TASK ITEM
The answer must be one number: how many lines in the records below contain the word "edge".

§ §

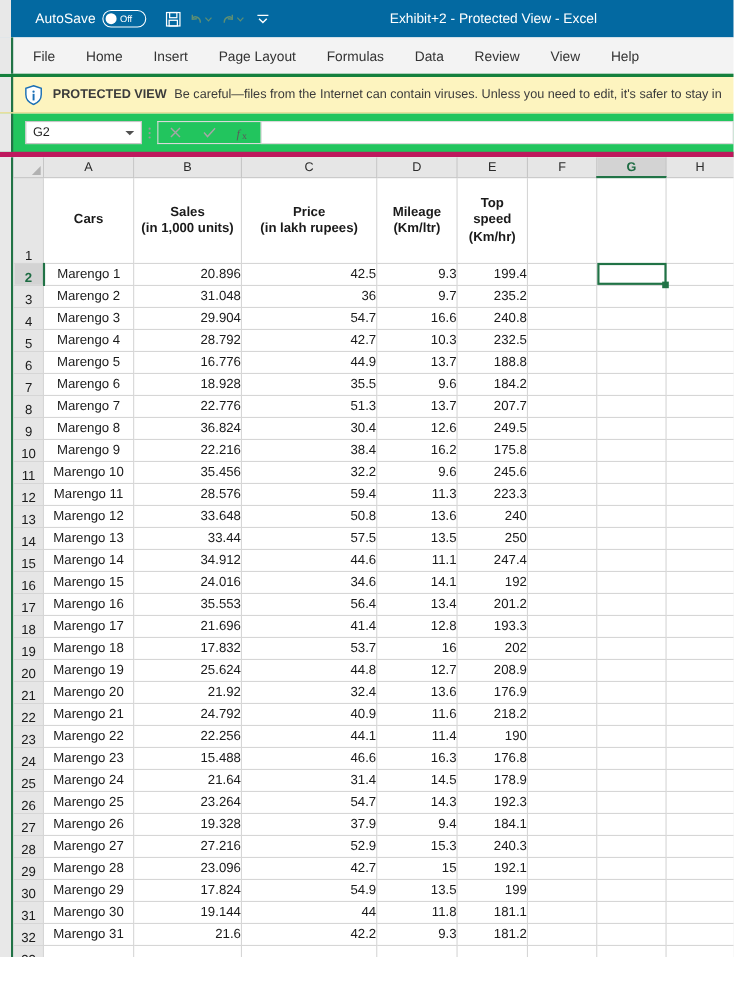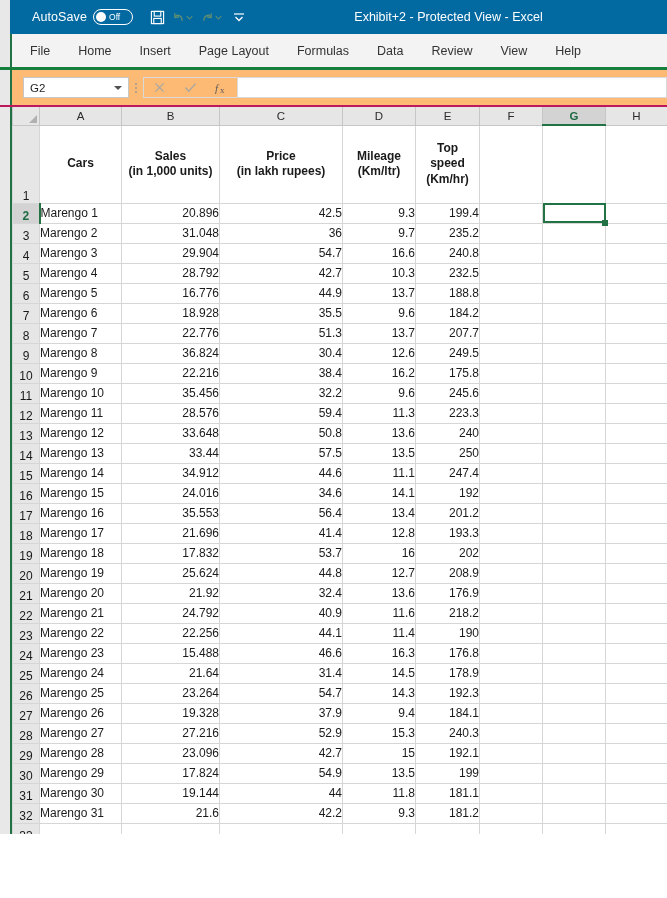--- a/index.html
+++ b/index.html
@@ -371,6 +371,19 @@
     </div>
   </div>
 
+  <div class="banner">
+    <div class="edge"></div>
+    <div class="green-edge"></div>
+    <span class="shield">
+      <svg width="17" height="19" viewBox="0 0 17 19">
+        <path d="M8.5 1 L15.5 3.3 V9 C15.5 13.6 12.3 16.6 8.5 18 C4.7 16.6 1.5 13.6 1.5 9 V3.3 Z" fill="#ffffff" stroke="#1b6fb5" stroke-width="1.3"></path>
+        <circle cx="8.5" cy="6.3" r="1.05" fill="#1b6fb5"></circle>
+        <rect x="7.65" y="8.3" width="1.75" height="6" fill="#1b6fb5"></rect>
+      </svg>
+    </span>
+    <span class="banner-strong">PROTECTED VIEW</span>
+    <span class="banner-text">Be careful—files from the Internet can contain viruses. Unless you need to edit, it's safer to stay in</span>
+  </div>
 
   <div class="formulabar">
     <div class="fb-edge"></div>

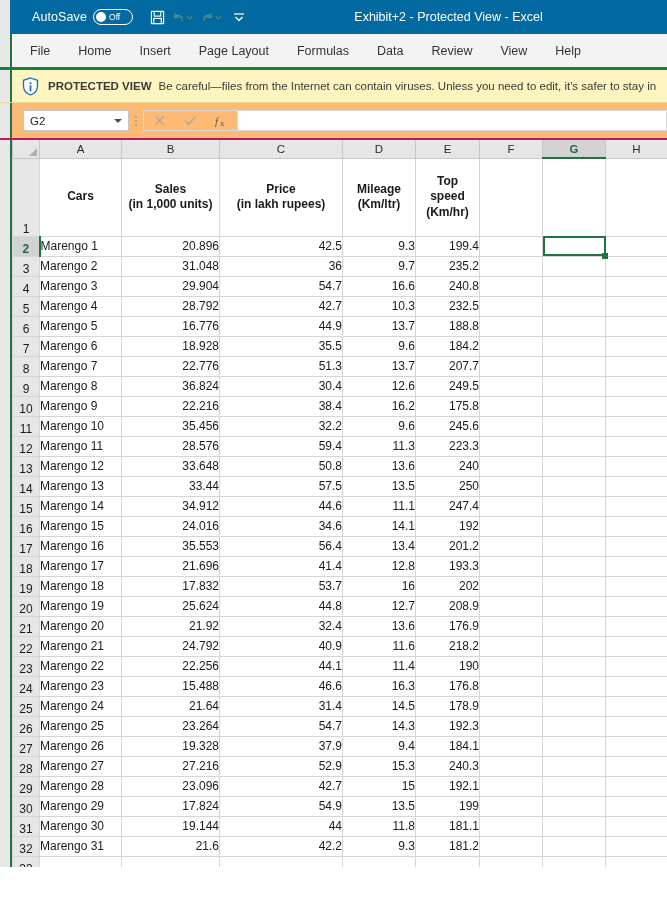--- a/index.html
+++ b/index.html
@@ -152,10 +152,10 @@
   
   .formulabar {
     height: 35px;
-    background: #fdba74;
-    display: flex;
-    align-items: center;
-    border-bottom: 2px solid #be185d;
+    background: #22c55e;
+    display: flex;
+    align-items: center;
+    border-bottom: 5px solid #be185d;
   }
   .fb-edge { width: 10px; height: 100%; background: #e8e8e8; flex:0 0 auto;}
   .fb-green { width: 2px; height: 100%; background: #217346; flex:0 0 auto;}

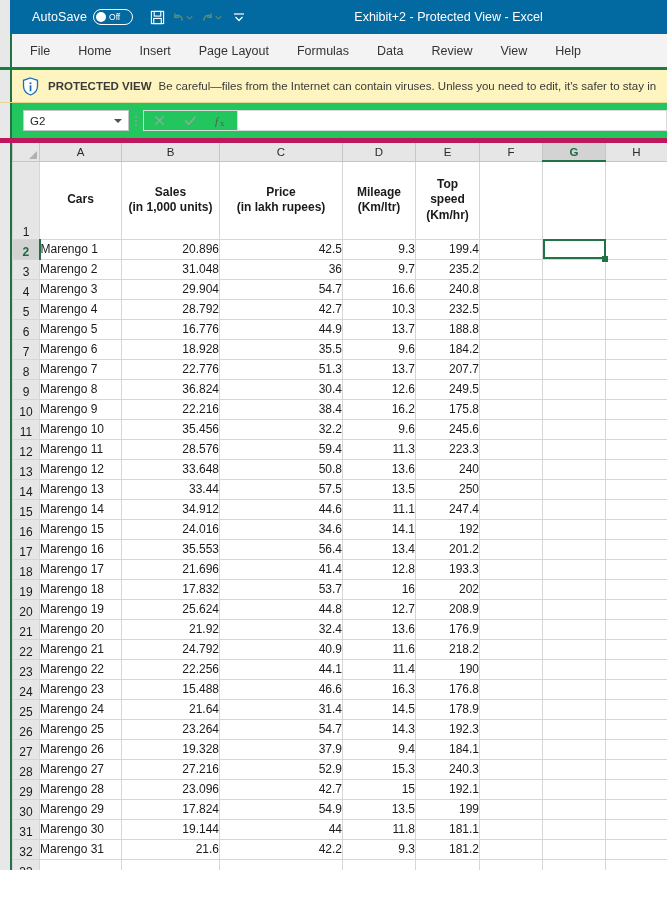--- a/index.html
+++ b/index.html
@@ -283,7 +283,7 @@
     height: 20px;
     padding: 0 4px;
   }
-  td.cell.text { text-align: left; }
+  td.cell.text { text-align: center; }
   td.cell.num  { text-align: right; }
   tr.headerrow td.cell {
     height: 78px;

§ §

RESPONSE TO THIS TASK
4